RAZIONAMENTO DEL CREDITO

Limitazione selettiva delle concessioni di credito secondo programmi socio-economici prioritari, nei periodi di ridotta liquidità del sistema bancario o di marcata tendenza inflazionistica cui perviene la banca per propria iniziativa o per intervento della banca centrale. È un tipico strumento di controllo amministrativo di politica dirigista e ha avuto la massima applicazione nel nostro Paese col massimale sugli impieghi (q.v.), applicato a più riprese tra il 1973 e il 1988. In presenza di politiche restrittive, l’offerta di prestiti ai vari tipi di aziende è influenzata dall’attività da esse esercitate, considerando che a ciascuna attività è connesso un diverso grado di rischio economico. Partendo da questo assunto - verificato ormai su molti mercati del credito in Italia e all’estero si riscontrano notevoli differenze nella condotta degli istituti di credito secondo che la domanda di fondi provenga dalle piccole oppure dalle grandi aziende, di natura pubblica o privata.
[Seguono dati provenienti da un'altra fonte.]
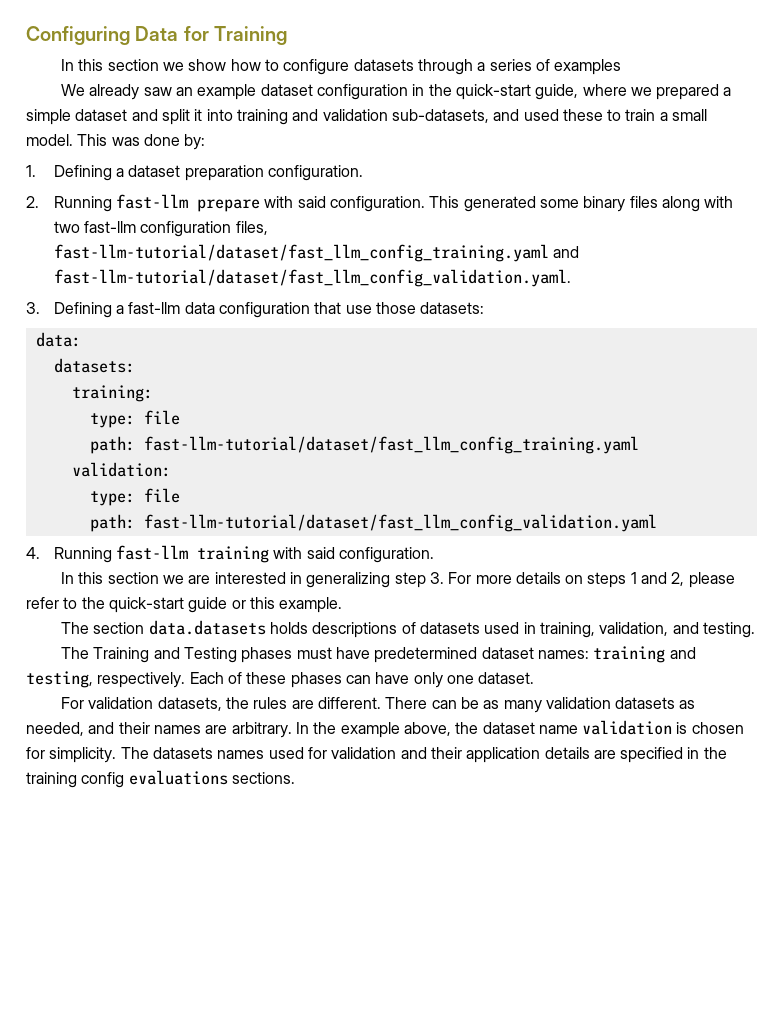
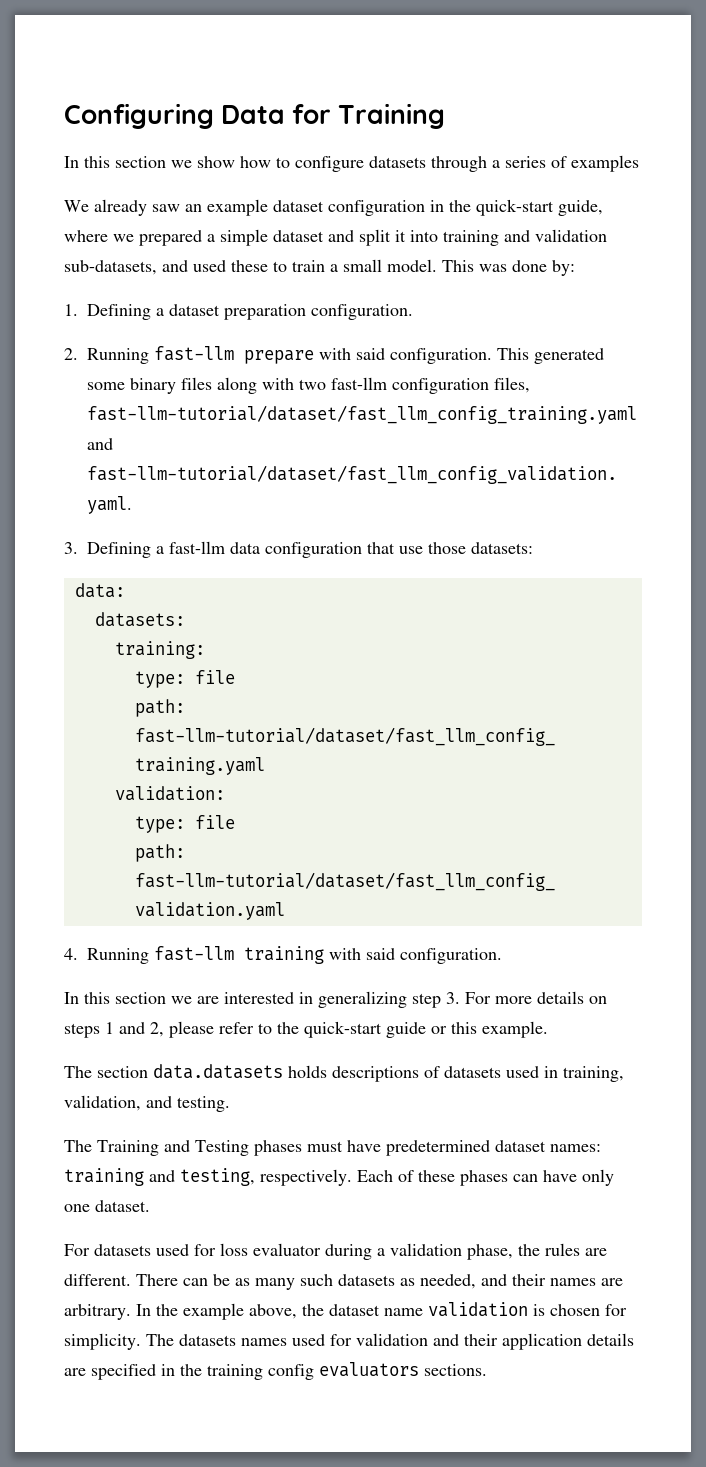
- For validation datasets, the rules are different.
+ For datasets used for loss evaluator during a validation phase, the rules are different.
- There can be as many validation datasets as needed, and their names are arbitrary.
+ There can be as many such datasets as needed, and their names are arbitrary.
- The datasets names used for validation and their application details are specified in the training config evaluations sections.
+ The datasets names used for validation and their application details are specified in the training config evaluators sections.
Più in dettaglio, sussistendo un continuo divario tra domanda e offerta, le variabili menzionate giocano un ruolo decisivo nella ripartizione del credito e, per conseguenza, si hanno ripercussioni dissimili sul quantum di credito erogato con la formazione di un “margine di mutuatari insoddisfatti”, per le pratiche di razionamento. Poiché il settore pubblico e le grandi aziende private sono talvolta soddisfatte con caratteristiche prioritarie, il razionamento del credito finisce con l’incidere specie sulle piccole e medie aziende del settore produttivo le quali, oltre alla quantità, sono discriminate anche rispetto al tasso e alle garanzie. Invero, le grandi aziende possono beneficiare del credito bancario in modo quasi continuative mentre le piccole e medie aziende, specie in fase di restrizione della liquidità, trovano forti difficoltà nell’accesso al credito, proprio perché, in tale fase, è anche massima la pressione esercitata sul sistema bancario dai grandi complessi produttivi. Un’espressione del razionamento c credito è costituita dal contingentamento per cassa consistente nel plafond di numerario disponibile per le facilitazioni concedere alla clientela.